Earlier this morning (or very late last night, depending on how one looks at it), today's xkcd comic hit me right in the gut.
Yes, I know generational memory doesn't quite work this way, but it still served as a marker of the reality of how quickly defining events become just another part of history.
Possibly due to the fact that it was late and I was tired, it shone a light on the weird spot occupied by my generational splinter (27-32-year-olds). We have a lot of "time before X" memories due to the particular spot our lives have happened to occupy.
The internet came of age when we did (in the mid-late '90s). Cellphones went from high-tech to ubiquitous. Columbine and 9/11 happened while we were in high school or early college.
I can still remember a time when the space I'm writing this in was seen as a new fad, subject to constant theories (in print, natch) about what was so special about it and where it could go.

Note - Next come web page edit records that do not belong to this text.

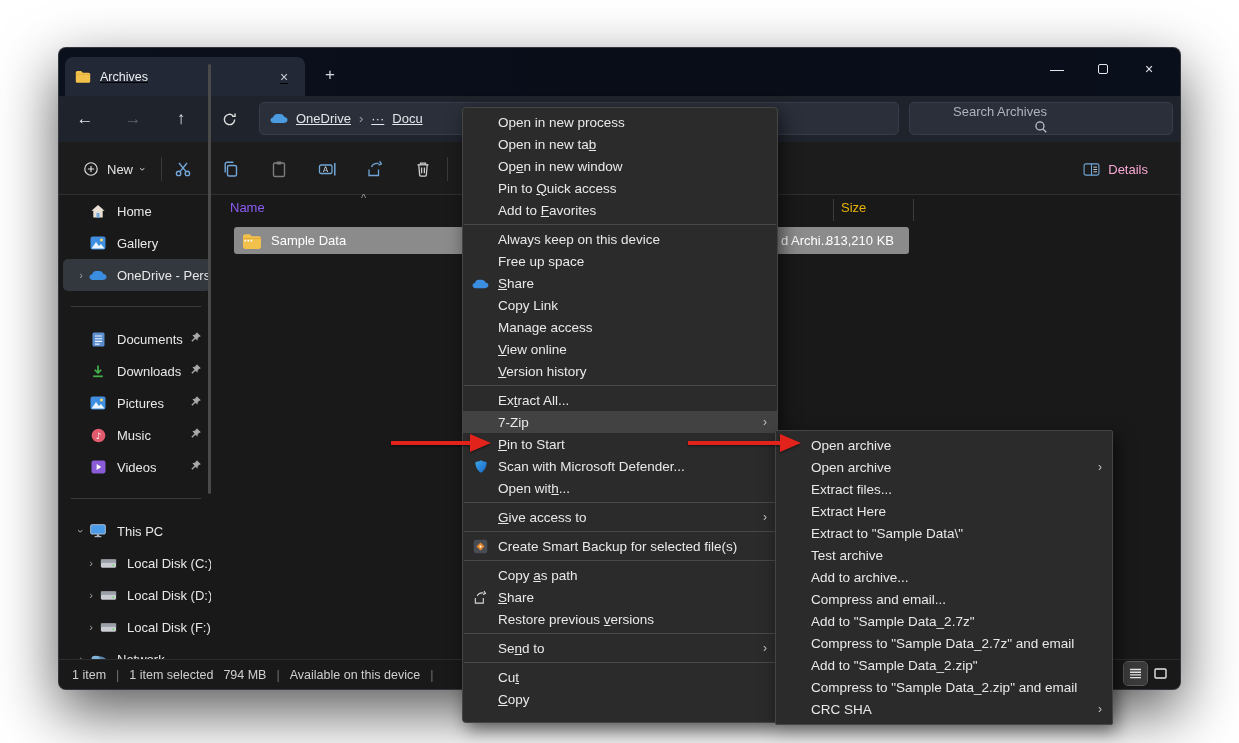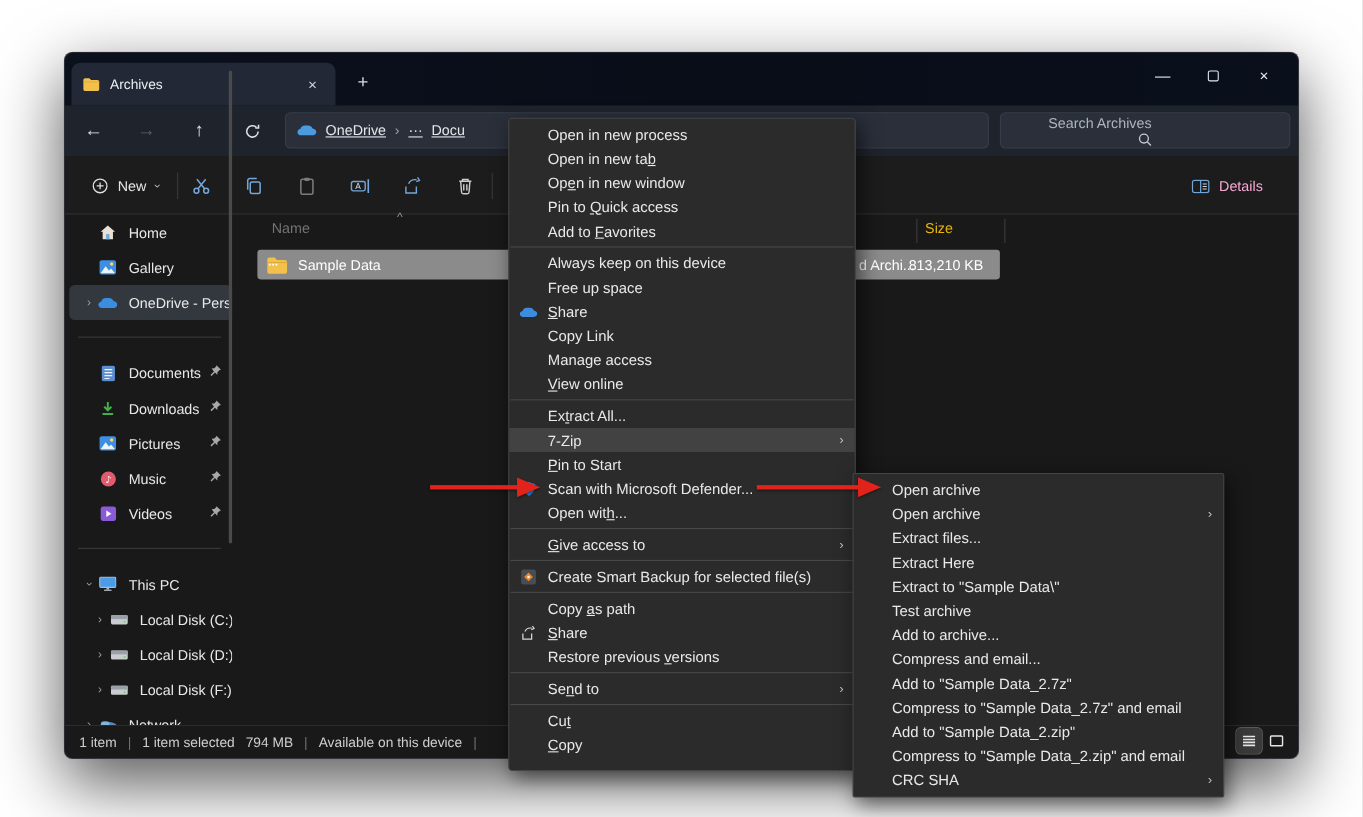--- a/index.html
+++ b/index.html
@@ -25,7 +25,7 @@
     background:linear-gradient(90deg,#0b101d 0%, #090d18 55%, #0a0f1c 100%);
     border-radius:8px 8px 0 0; }
   .tab { position:absolute; left:6px; top:9px; width:240px; height:39px; background:#222835;
-    border-radius:8px 8px 0 0; display:flex; align-items:center; padding:0 10px; gap:9px; }
+    border-radius:8px 8px 0 0; display:flex; align-items:center; padding:0 10px; gap:9px;text-decoration:underline; }
   .tab .t-label { color:#eceff3; font-size:12.5px; flex:1; }
   .tab .t-close { color:#c9ced6; font-size:14px; width:22px; height:22px; display:flex; align-items:center; justify-content:center; border-radius:4px; }
   .newtab { position:absolute; left:258px; top:14px; width:26px; height:26px; color:#d4d8de; font-size:17px;

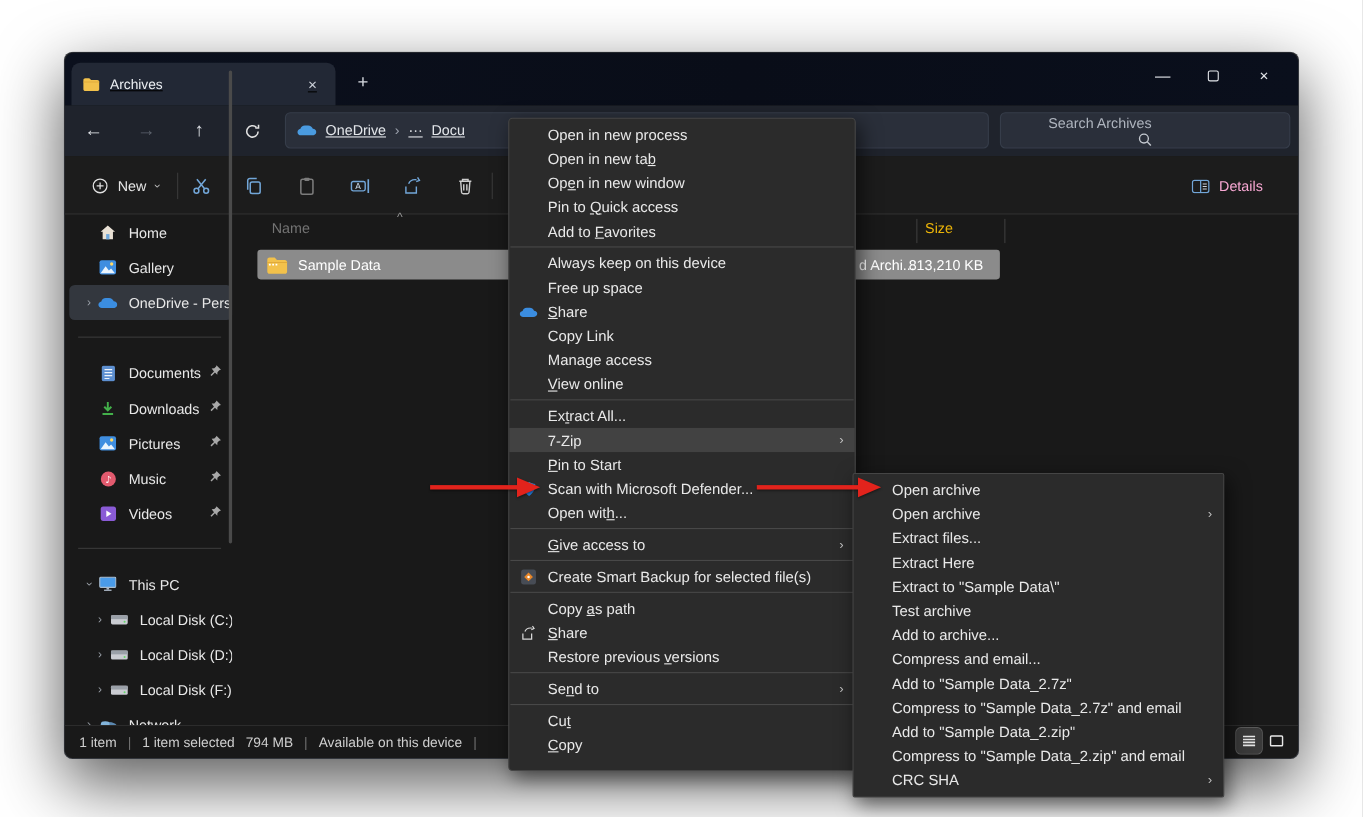--- a/index.html
+++ b/index.html
@@ -69,7 +69,7 @@
   .sb-scroll { position:absolute; left:149px; top:16px; width:3px; height:430px; background:#4a4a4a; border-radius:2px; }
 
   
-  .col-name { position:absolute; left:188px; top:152px; color:#737373; font-size:13px; }
+  .col-name { position:absolute; left:171px; top:152px; color:#8b5cf6; font-size:13px; }
   .col-sort { position:absolute; left:302px; top:144px; color:#9a9a9a; font-size:11px; }
   .col-size { position:absolute; left:782px; top:152px; color:#eab308; font-size:13px; }
   .col-line { position:absolute; top:151px; width:1px; height:22px; background:#3d3d3d; }

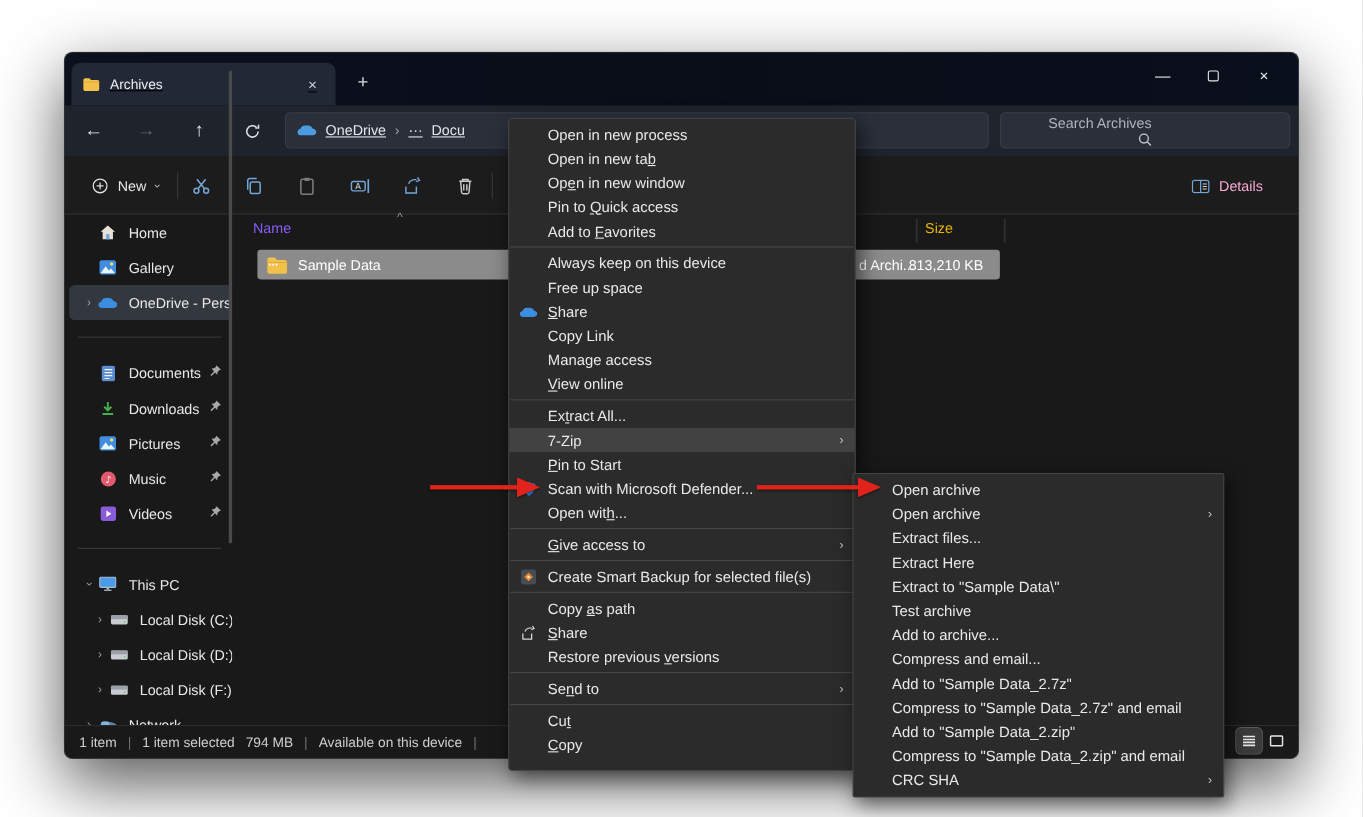--- a/index.html
+++ b/index.html
@@ -491,6 +491,9 @@
     <div class="mi">
       <span class="mi-label"><span class="ul">V</span>iew online</span>
     </div>
+    <div class="mi">
+      <span class="mi-label"><span class="ul">V</span>ersion history</span>
+    </div>
     <div class="msep"></div>
     <div class="mi">
       <span class="mi-label">Ex<span class="ul">t</span>ract All...</span>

I can remember going right to the gate to see my sister off on a flight, and when the idea of bag searches at the schoolhouse door was alien. Or, worst of all, a time before going off to war became something people my age had done by the hundreds of thousands.
Then everything changed, bit by bit. I started to get an inkling when I dated a girl who was still riding. This year, with helping to train some younger journalists, really brought it home. The eight years separating us meant a whole range of cusps I had passed were just "the way things are" to them. On my end, it feels nigh-on schizophrenic to have so many before/after moments piled in one's past.
I'm sure this is partly just the blindness of having lived through a particular time. Pivotal moments are just the ones where you happen to get shot at, after all. They're doubly important if your friends all come under fire at the same time and get to gripe afterwards.
Time marches on, this is the way of things, this too shall pass. And it does.
It's as simple and devastating as that.